The research conducted by researchers from Tooploox and the Group of Machine Learning Research at Jagiellonian University delivered a neural network-based solution to boost the efficiency of point cloud data processing as well as transforming it into a 3D object called a mesh.
The International Conference on Machine Learning is one of the most renowned academic conferences on Artificial Intelligence and Machine Learning research. Researchers and scientists from around the world submit their papers to be published during the conference, with only 21.8% among thousands being awarded an opportunity to present their findings to a wide audience.
The event has a long and venerable tradition, with the first edition being held in 1980 in Pittsburgh. The following editions have been held in cities like Haifa, Israel (2010); Edinburgh, Scotland (2012); Beijing, China (2014); and Lile, France (2015).
This time, members of the Group of Machine Learning Research at Jagiellonian University in Krakow, teaming up with our AI experts at Tooploox, will present their research on the Hypernetwork approach to generating point clouds.
What is a point cloud?
To make it as straightforward as possible – a point cloud is a cloud of points – a 3D swarm of dots, that can appear random when separated but, when seen together, represent a particular shape in space, be that a cube, a sphere, a table, a chair, or a car. Point cloud data is usually produced by various kinds of 3D point cloud scanners.
This can appear confusing when described, yet point cloud data finds multiple use cases in the real world. Placing motion tracking dots on actors’ faces enables FX artists to track c their expressions and transfer them onto computer-generated beings. Point cloud software gave us the (slightly disturbing) transformation of the spandex-clad Benedict Cumberbatch into the great dragon Smaug himself.

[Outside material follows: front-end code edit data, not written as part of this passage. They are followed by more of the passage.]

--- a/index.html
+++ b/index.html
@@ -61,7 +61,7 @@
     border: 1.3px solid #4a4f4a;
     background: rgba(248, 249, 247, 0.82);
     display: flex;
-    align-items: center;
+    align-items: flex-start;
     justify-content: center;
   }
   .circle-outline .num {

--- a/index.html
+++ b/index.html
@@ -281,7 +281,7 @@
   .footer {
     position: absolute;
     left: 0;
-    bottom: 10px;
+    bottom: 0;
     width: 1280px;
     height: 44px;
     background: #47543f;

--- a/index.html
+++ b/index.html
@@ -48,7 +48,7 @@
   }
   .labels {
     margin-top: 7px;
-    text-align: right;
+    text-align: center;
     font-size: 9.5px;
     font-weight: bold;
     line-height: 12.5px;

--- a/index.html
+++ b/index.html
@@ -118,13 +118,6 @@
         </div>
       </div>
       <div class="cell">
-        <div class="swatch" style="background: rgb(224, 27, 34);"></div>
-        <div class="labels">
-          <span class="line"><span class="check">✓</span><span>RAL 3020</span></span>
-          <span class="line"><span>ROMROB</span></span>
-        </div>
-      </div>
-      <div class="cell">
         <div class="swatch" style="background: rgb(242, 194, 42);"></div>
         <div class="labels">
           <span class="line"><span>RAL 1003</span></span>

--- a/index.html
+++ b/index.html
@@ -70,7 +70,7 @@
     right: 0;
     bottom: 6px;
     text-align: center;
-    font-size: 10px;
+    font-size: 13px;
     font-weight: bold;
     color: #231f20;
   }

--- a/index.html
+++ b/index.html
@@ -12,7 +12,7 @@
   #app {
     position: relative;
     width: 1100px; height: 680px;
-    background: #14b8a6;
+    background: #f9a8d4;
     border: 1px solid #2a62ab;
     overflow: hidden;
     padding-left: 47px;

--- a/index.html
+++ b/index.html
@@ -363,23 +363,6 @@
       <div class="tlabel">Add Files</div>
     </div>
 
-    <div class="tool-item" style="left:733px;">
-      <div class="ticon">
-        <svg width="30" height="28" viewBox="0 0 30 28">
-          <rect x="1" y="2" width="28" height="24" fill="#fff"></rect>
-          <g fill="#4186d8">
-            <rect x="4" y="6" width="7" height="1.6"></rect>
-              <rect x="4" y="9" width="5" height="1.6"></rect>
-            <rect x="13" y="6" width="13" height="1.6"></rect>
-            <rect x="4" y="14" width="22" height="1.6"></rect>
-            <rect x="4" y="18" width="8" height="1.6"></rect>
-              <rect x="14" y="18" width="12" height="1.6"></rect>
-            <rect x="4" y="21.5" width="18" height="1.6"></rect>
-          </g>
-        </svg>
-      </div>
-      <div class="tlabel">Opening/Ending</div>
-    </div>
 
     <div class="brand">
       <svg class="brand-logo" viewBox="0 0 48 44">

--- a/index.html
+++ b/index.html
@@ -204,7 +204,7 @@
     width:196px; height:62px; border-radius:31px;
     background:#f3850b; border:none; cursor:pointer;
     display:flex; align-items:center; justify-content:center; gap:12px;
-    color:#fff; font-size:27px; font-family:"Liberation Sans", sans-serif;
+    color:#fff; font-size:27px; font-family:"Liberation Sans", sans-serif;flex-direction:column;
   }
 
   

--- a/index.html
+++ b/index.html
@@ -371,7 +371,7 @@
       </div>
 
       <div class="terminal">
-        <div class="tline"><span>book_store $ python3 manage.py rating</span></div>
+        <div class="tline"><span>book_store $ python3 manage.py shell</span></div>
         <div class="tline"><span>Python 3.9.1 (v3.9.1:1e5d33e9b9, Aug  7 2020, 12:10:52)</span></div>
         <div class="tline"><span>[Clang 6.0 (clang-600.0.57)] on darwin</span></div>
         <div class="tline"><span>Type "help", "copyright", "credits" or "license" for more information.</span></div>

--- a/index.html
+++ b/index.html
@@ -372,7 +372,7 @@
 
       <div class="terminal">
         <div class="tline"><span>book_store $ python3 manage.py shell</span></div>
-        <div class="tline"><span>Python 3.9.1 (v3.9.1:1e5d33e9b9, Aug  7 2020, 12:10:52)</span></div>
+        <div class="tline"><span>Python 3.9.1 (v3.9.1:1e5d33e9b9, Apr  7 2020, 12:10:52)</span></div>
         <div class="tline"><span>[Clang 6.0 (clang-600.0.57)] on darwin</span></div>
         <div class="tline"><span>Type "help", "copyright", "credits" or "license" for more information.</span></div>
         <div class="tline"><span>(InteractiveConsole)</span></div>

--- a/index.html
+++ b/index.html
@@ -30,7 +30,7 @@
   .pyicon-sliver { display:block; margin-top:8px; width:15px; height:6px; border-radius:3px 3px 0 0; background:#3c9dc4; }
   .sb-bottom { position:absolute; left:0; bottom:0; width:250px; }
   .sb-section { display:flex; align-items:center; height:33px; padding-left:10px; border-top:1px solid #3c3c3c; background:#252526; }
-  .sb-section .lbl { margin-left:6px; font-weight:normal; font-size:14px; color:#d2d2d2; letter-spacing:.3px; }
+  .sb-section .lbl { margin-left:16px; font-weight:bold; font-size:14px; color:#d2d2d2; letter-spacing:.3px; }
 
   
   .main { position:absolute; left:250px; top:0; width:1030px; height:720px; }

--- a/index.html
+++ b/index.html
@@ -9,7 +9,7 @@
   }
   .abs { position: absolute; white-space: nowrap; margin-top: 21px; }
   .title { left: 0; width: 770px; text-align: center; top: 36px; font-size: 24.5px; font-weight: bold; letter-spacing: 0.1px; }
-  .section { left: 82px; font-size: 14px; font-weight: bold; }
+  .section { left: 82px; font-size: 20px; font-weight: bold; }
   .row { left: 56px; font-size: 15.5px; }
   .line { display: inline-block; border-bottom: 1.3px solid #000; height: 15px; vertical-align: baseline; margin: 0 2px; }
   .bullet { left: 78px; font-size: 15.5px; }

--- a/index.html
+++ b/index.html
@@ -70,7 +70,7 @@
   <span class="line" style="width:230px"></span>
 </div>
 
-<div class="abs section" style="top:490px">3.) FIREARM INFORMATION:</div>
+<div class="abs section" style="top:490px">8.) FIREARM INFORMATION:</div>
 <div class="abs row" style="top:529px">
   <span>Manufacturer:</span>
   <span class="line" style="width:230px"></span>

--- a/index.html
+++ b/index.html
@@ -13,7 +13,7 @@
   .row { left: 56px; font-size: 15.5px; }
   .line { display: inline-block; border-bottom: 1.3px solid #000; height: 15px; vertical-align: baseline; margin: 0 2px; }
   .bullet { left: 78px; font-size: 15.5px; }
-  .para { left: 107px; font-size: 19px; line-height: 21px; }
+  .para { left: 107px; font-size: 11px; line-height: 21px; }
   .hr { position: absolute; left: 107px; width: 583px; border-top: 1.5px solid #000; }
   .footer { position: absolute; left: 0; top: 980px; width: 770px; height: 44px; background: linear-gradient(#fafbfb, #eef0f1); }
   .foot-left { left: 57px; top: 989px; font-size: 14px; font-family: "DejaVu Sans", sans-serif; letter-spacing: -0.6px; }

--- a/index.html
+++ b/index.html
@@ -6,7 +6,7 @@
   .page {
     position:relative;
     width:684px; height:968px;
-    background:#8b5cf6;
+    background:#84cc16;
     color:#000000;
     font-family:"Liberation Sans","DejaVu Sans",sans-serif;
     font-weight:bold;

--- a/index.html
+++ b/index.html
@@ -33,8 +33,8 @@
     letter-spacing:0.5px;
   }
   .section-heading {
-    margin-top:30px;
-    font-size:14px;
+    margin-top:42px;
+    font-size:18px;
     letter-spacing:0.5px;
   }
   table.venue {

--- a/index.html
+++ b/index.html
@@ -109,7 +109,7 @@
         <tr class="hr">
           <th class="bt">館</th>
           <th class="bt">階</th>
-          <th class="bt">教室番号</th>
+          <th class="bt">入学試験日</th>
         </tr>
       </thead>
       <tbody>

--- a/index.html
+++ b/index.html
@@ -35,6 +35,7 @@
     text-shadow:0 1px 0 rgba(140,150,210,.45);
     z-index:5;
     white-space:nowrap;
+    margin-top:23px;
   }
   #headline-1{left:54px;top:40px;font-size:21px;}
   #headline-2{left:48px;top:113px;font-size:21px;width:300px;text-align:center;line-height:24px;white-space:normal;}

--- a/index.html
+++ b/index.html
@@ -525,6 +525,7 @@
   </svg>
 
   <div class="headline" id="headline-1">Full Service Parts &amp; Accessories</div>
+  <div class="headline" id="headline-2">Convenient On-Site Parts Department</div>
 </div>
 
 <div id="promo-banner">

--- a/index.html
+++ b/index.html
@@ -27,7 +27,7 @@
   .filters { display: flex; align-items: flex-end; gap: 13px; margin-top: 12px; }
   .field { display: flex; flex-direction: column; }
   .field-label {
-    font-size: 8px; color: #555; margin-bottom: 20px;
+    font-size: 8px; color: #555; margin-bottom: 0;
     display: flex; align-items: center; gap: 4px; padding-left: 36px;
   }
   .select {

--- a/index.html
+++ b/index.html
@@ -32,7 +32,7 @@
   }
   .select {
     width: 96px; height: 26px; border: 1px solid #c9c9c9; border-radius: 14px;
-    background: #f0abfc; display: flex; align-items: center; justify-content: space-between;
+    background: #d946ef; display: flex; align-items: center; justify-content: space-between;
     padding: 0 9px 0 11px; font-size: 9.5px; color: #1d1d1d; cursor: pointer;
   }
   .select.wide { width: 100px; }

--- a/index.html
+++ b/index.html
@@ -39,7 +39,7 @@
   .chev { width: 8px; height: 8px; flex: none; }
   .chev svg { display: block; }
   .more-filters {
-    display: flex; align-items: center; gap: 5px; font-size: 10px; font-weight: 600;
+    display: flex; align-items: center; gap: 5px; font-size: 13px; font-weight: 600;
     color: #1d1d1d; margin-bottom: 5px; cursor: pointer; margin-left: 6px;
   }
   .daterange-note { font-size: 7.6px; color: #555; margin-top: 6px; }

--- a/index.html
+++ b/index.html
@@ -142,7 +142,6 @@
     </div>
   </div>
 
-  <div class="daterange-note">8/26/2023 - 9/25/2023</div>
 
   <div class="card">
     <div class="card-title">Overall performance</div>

Another real-life use of point cloud data is seen in a LIDAR (Laser-baser radar) which scans the surroundings of an autonomous or semi-autonomous vehicle to deliver accurate and real-time data about obstacles or nearby objects. The LIDAR point cloud data is used also in the 3D mapping done with drones and similar devices to deliver more accurate geospatial data.
The LIDAR itself delivers the information in the form of a swarm of points. Again – it is not an object per se, rather a specific type of 3D data representing an object.
Point cloud processing today
Point cloud data is useful in multiple applications, yet there are several limitations to the technology. First and foremost – it is heavy, with the need to work on 3D raw data. Thus, rendering and processing require a good deal of computing power.
Also, the size and complexity of performed computations result in making the process time-consuming. When it comes to rendering the facial expressions of a dragon, it is not that painful. Yet when it comes to building autonomous vehicles that need to use LIDAR to avoid collisions, it can be a matter of milliseconds.
That’s why Tooploox has looked for a way to optimize the processing point cloud data using neural networks.
What does our research change?
In this particular case, the role of neural networks was in the act of reforging the heavy and computationally-challenging data into a simplified form, good enough to be processed efficiently, but delivering better results when it comes to time and power required.
Extreme compression of point cloud data
The research team delivered a neural network that encoded the 3D point cloud data into multidimensional vector representation. The vector itself is a form of feature extraction that is good enough to deliver accurate information about an object, yet cuts out the information that is seen as irrelevant. By that, the overall paradigm of point cloud processing software has been changed dramatically.
The nature of a neural network makes the outcome incomprehensible for a human, yet good enough for the machines to process efficiently. The whole process is shown in the image below:
The encoding network analyzes the input data and delivers the vector. The encoding network can use the vector given to compare it with a database of known objects and interpret what entity it represents.
Applying the method described in the research makes a 48-fold compression possible. The process described above was possible due to the research about Hypernetworks done earlier by a team consisting of David Ha, Andrew Dai, and Quoc V. Le.
The key application of the research can be found in the swift processing of this type of data. A good example can be found in autonomous vehicles, be that a car or a drone. Transforming the income into a vector and then processing only the vectors significantly reduces the computing power and memory required to use this type of data. Thus, more processing can be done on the edge device and the need for a transfer can be significantly reduced.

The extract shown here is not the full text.